What does CoCounsel Document Analysis do for accounting firms?
CoCounsel Document Analysis automates audit sample review — one of the most time-intensive tasks in an audit engagement. It can process large volumes of documents, extract critical data points, identify patterns, and produce cited workpapers that document the analysis. This applies primarily to accounting firms doing audit and assurance work, not just tax preparation. For a small audit team, this is the equivalent of having a first-pass reviewer who reads every document and organizes findings — the professional still makes judgments, but the document-handling work is automated.
Should a small CPA firm not on Thomson Reuters' platform switch to access these tools?

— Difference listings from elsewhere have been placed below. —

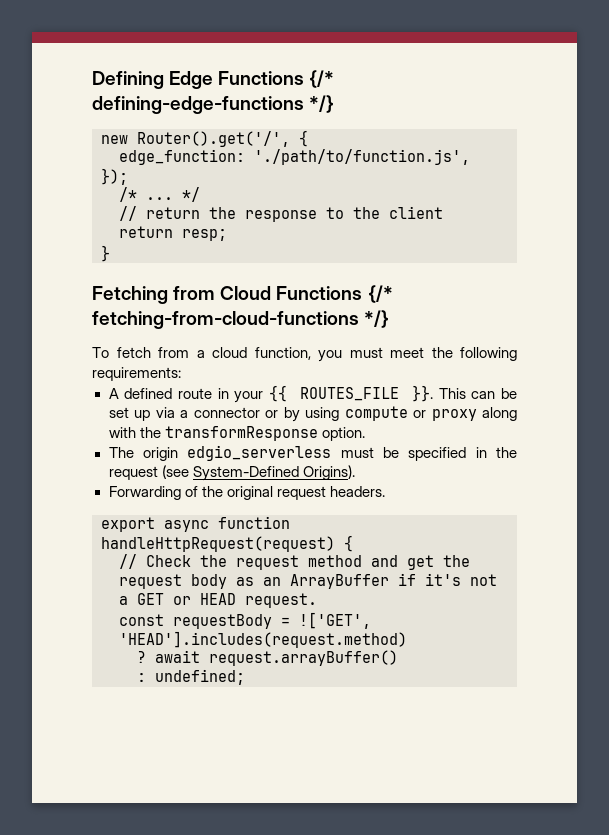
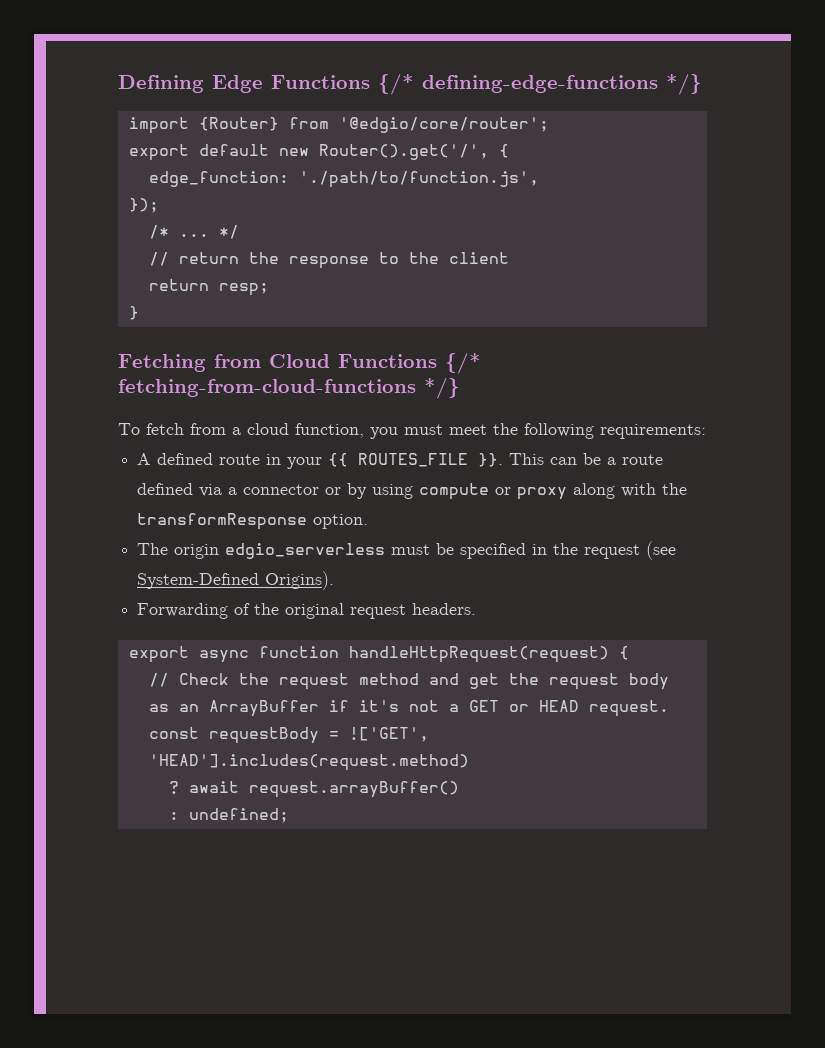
- new Router().get('/', {
+ import {Router} from '@edgio/core/router';
+ export default new Router().get('/', {
- This can be set up via a connector or by using compute or proxy along with the transformResponse option.
+ This can be a route defined via a connector or by using compute or proxy along with the transformResponse option.

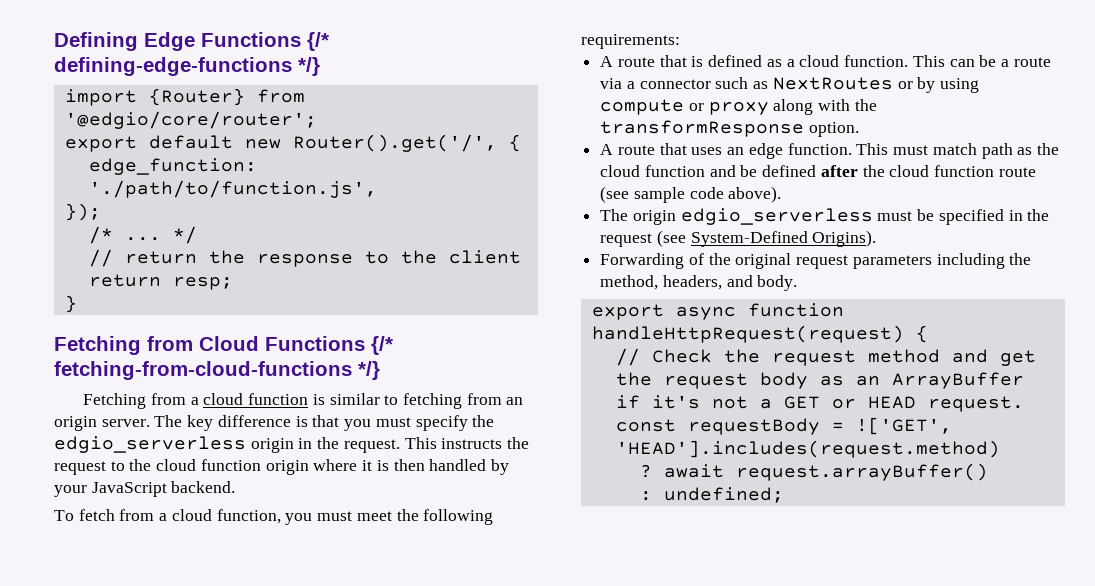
+ Fetching from a cloud function is similar to fetching from an origin server. The key difference is that you must specify the edgio_serverless origin in the request. This instructs the request to the cloud function origin where it is then handled by your JavaScript backend.
- A defined route in your {{ ROUTES_FILE }}.
+ A route that is defined as a cloud function.
- This can be a route defined via a connector or by using compute or proxy along with the transformResponse option.
+ This can be a route via a connector such as NextRoutes or by using compute or proxy along with the transformResponse option.
+ A route that uses an edge function. This must match path as the cloud function and be defined after the cloud function route (see sample code above).
- Forwarding of the original request headers.
+ Forwarding of the original request parameters including the method, headers, and body.

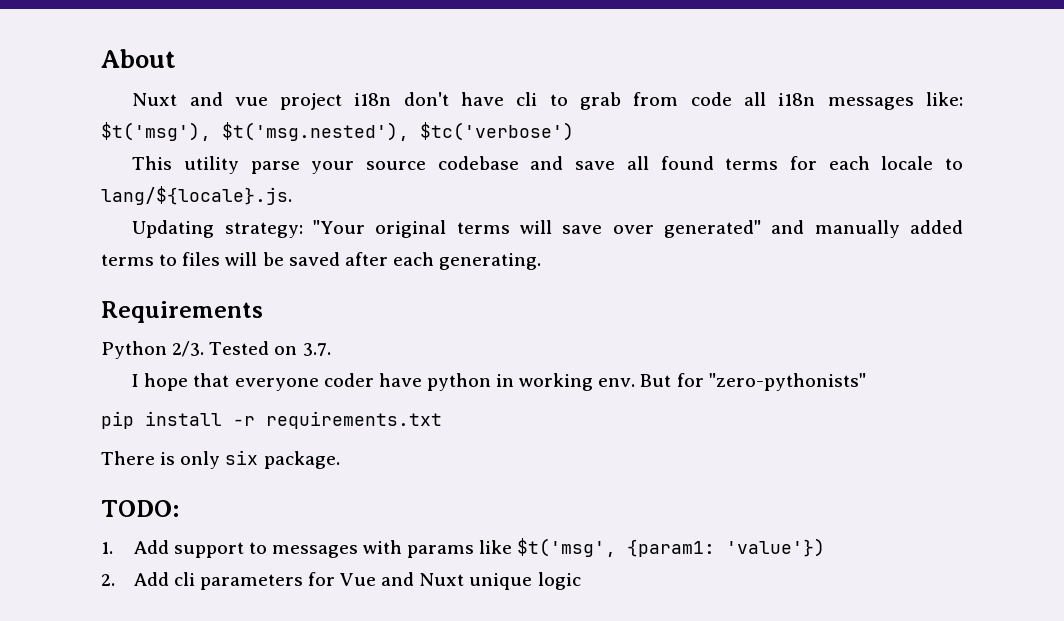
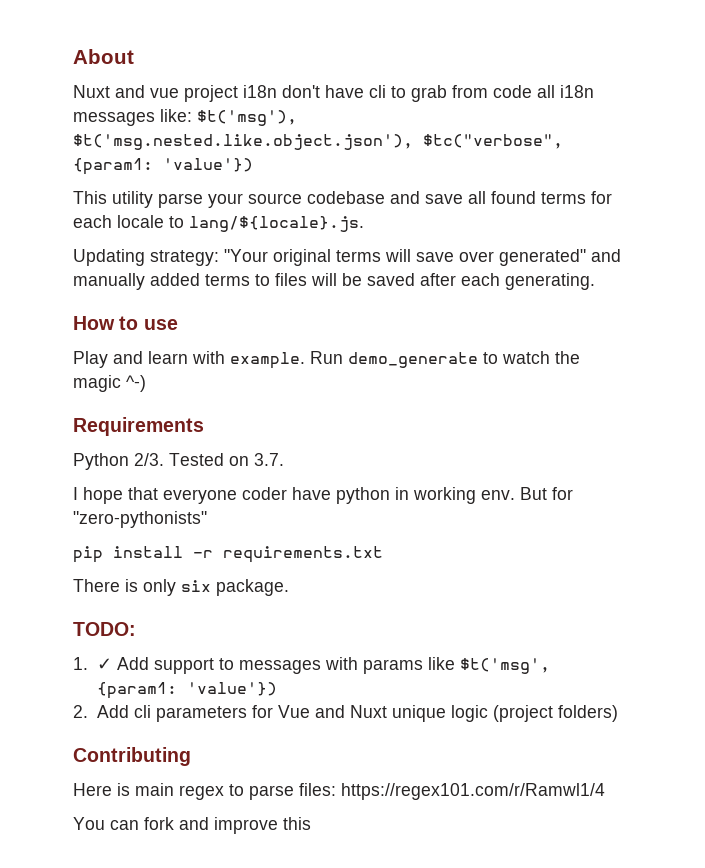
- Nuxt and vue project i18n don't have cli to grab from code all i18n messages like: $t('msg'), $t('msg.nested'), $tc('verbose')
+ Nuxt and vue project i18n don't have cli to grab from code all i18n messages like: $t('msg'), $t('msg.nested.like.object.json'), $tc("verbose", {param1: 'value'})
+ How to use
+ Play and learn with example. Run demo_generate to watch the magic ^-)
- 1. Add support to messages with params like $t('msg', {param1: 'value'})
+ 1. ✓ Add support to messages with params like $t('msg', {param1: 'value'})
- 2. Add cli parameters for Vue and Nuxt unique logic
+ 2. Add cli parameters for Vue and Nuxt unique logic (project folders)
+ Contributing
+ Here is main regex to parse files: https://regex101.com/r/Ramwl1/4
+ You can fork and improve this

Not necessarily — and not yet. If you're on a competing platform (Drake, ProSeries, Lacerte, CCH Axcess), the right question is: what is your current platform doing on agentic AI, and on what timeline? Thomson Reuters is signaling a direction that the entire tax software industry will follow. The tools to assess before switching are: (1) whether your existing platform has a comparable roadmap for 2026; (2) what the true per-return cost difference is between platforms given your volume; (3) whether the 80–90% completion rate holds up for the complexity of returns you typically prepare. Platform switches during active tax season are high-risk; evaluate for post-season implementation.